Unlike Baca, Johnson said she has found the EPA staff interested in drawing the community into the Superfund process. “The staff of EPA is terrific,” she said. “They are very happy to do anything we need.”

But, she said, she sees little difference between the community work group, which EPA’s proposed community relation plan says cannot be organized, and SWIG, which she and other residents have formed on their own.

Ziemba noted that public interest in the ground-water problem has risen and fallen several times. When the EPA signed a cooperative agreement with the Upper San Gabriel Valley Municipal Water District in 1985 to provide community relations and technical assistance, he said, the district was going to play a much bigger role than it is playing now.

District’s Early Efforts

The district initially hired a full-time community relations officer to perform work under the EPA contract. But the employee quit after six months to take another job and was not replaced. Berlien said the community relations effort was scaled back after it became clear that “there weren’t any citizens groups or community people that were particularly interested in what was going on.”

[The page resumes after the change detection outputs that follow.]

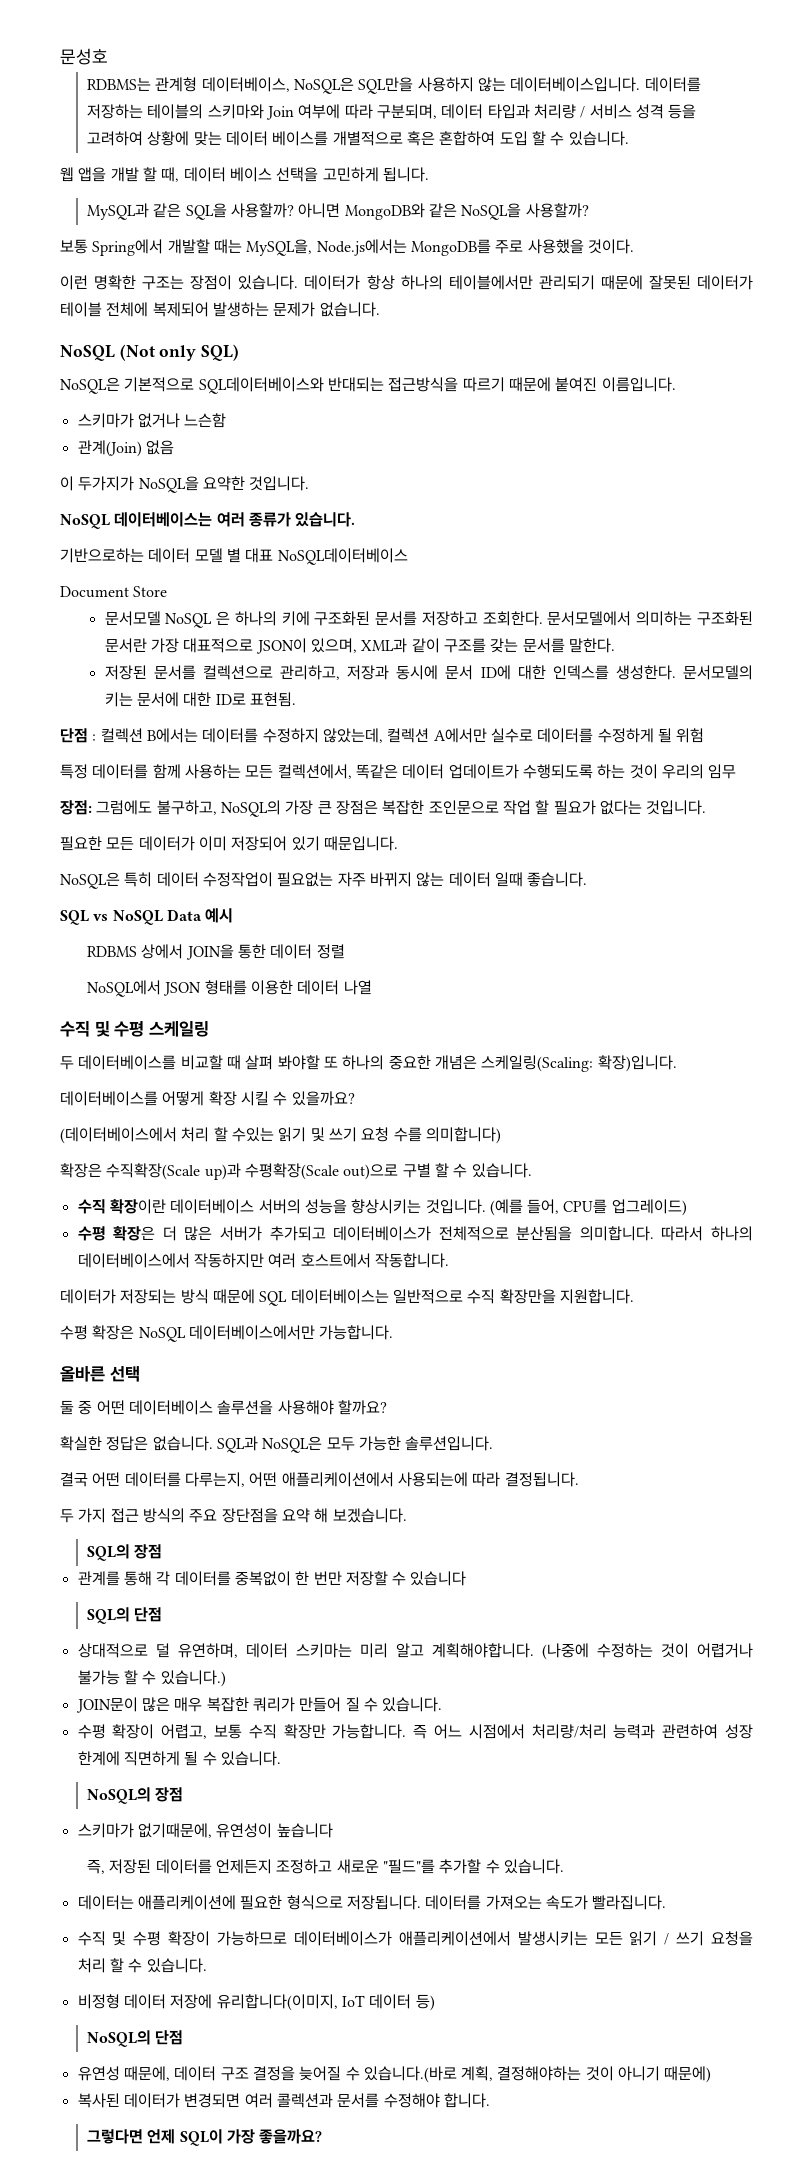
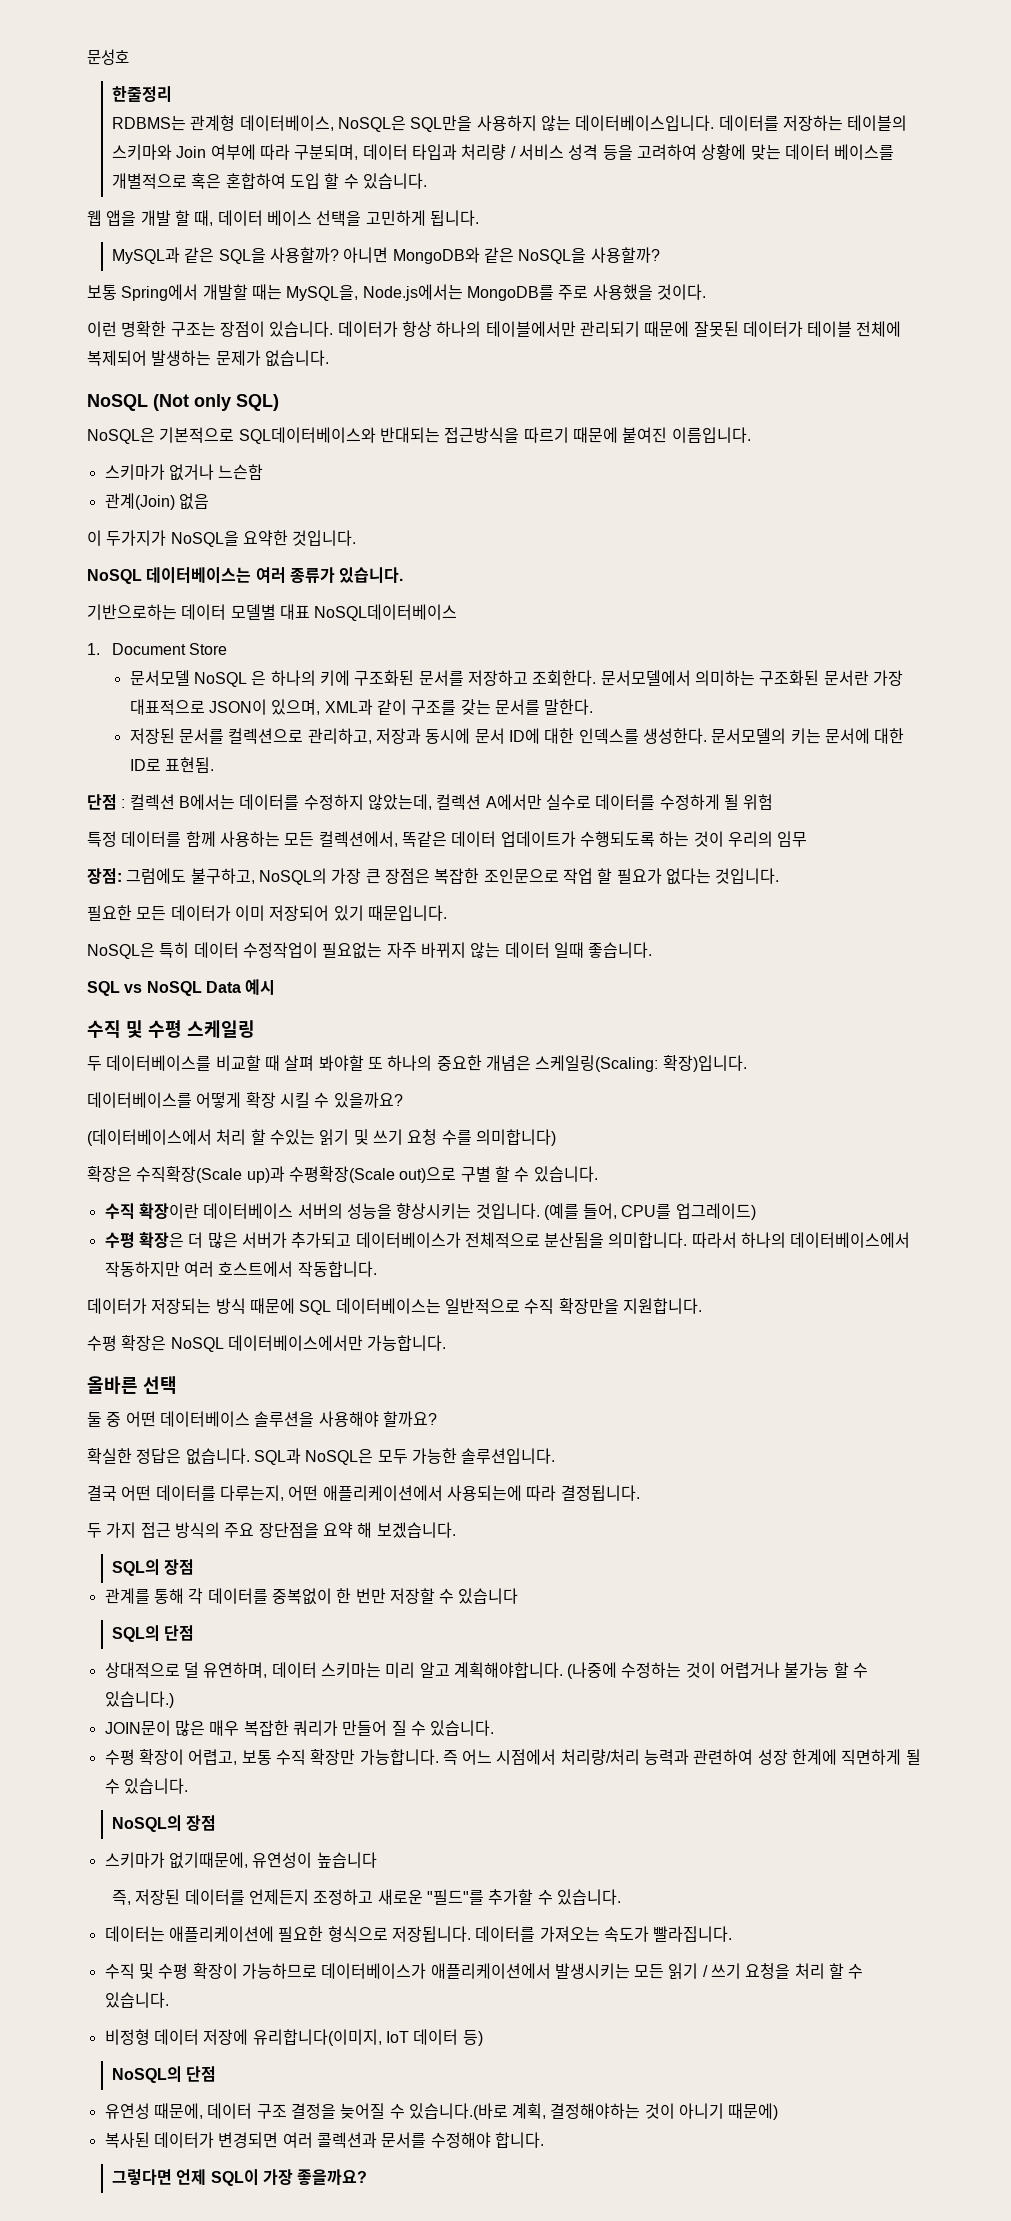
+ 한줄정리
- 기반으로하는 데이터 모델 별 대표 NoSQL데이터베이스
+ 기반으로하는 데이터 모델별 대표 NoSQL데이터베이스
- Document Store
+ 1. Document Store
- RDBMS 상에서 JOIN을 통한 데이터 정렬
- NoSQL에서 JSON 형태를 이용한 데이터 나열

Berlien said there was a flurry of interest in ground-water contamination at the end of 1979 and in early 1980, when it was first disclosed that dozens of San Gabriel Valley wells were contaminated with suspected cancer-causing chemicals, such as trichloroethylene (TCE) and perchloroethylene (PCE). There was another burst of interest in 1985, he said, when the state Department of Health Services notified 5,300 homes and businesses in Hacienda Heights that their water was unfit to drink. The state withdrew the notice a few days later after reassessing the health hazard.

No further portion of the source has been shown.